### Task statement
Where a line of the material includes the string "Divano", copy that line.

### Records supplied
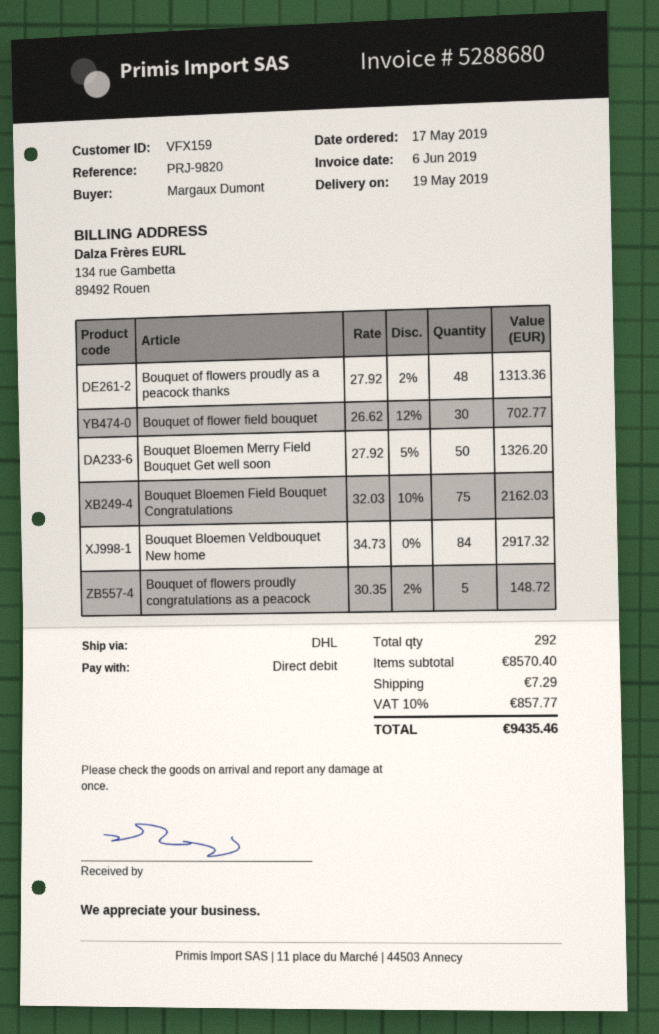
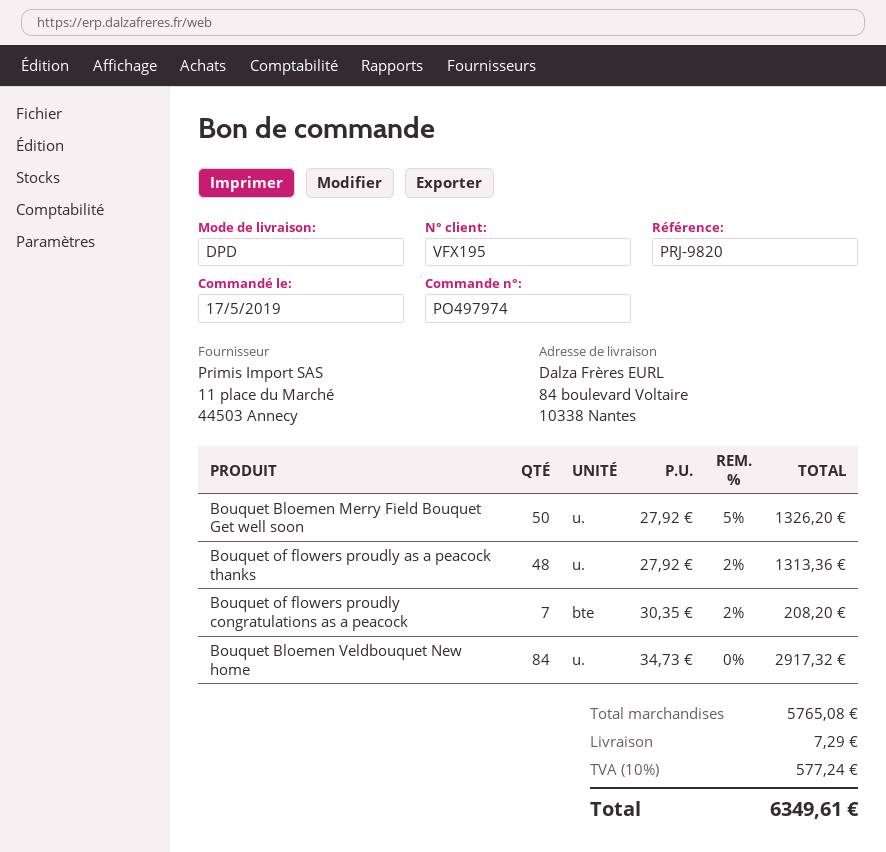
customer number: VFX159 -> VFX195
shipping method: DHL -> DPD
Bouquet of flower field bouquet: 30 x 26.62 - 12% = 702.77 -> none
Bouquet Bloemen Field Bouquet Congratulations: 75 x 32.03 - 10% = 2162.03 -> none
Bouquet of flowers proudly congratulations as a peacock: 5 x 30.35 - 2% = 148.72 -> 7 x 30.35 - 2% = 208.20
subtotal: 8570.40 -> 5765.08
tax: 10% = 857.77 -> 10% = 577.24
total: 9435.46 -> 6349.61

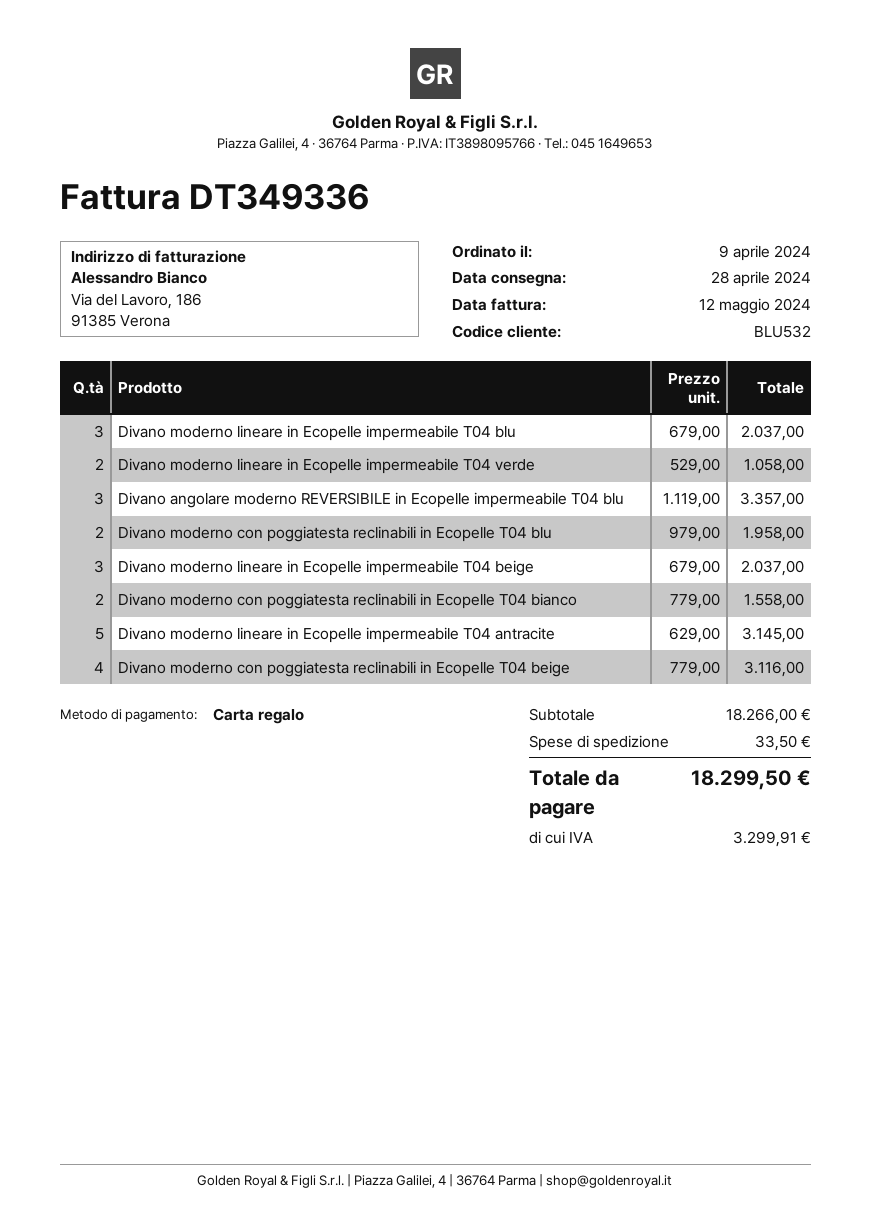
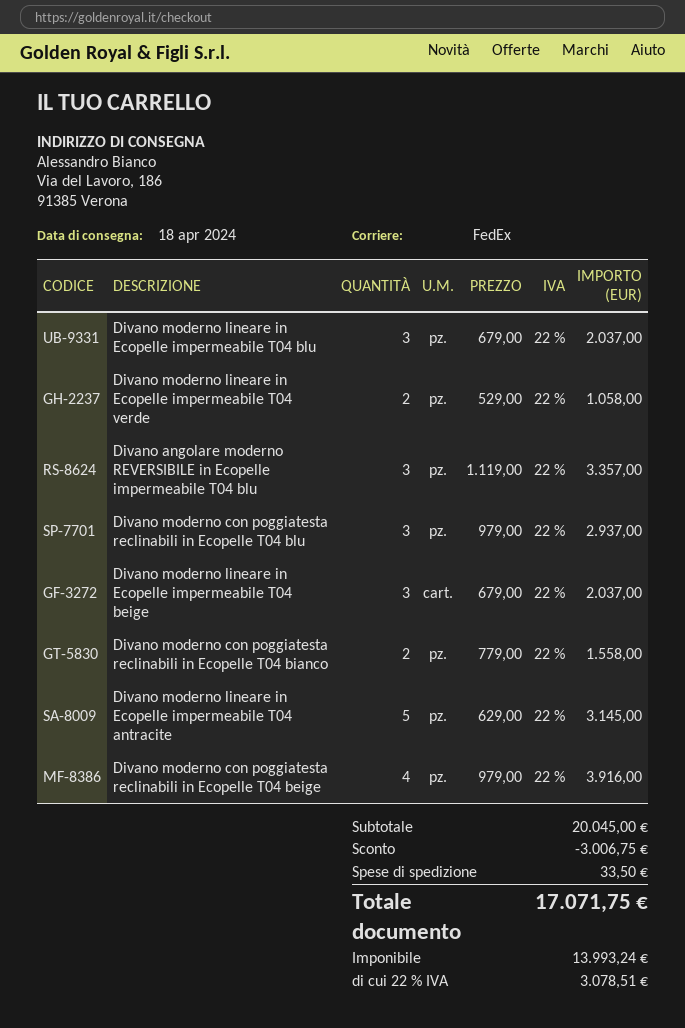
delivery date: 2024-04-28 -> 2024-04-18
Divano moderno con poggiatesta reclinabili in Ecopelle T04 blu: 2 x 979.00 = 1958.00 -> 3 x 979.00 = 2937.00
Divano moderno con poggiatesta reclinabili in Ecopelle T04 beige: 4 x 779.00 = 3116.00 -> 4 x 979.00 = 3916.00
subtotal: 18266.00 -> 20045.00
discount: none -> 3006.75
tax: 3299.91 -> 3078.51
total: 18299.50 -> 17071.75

### Worked solution
Divano moderno con poggiatesta reclinabili in Ecopelle T04 blu: 2 x 979.00 = 1958.00 -> 3 x 979.00 = 2937.00
Divano moderno con poggiatesta reclinabili in Ecopelle T04 beige: 4 x 779.00 = 3116.00 -> 4 x 979.00 = 3916.00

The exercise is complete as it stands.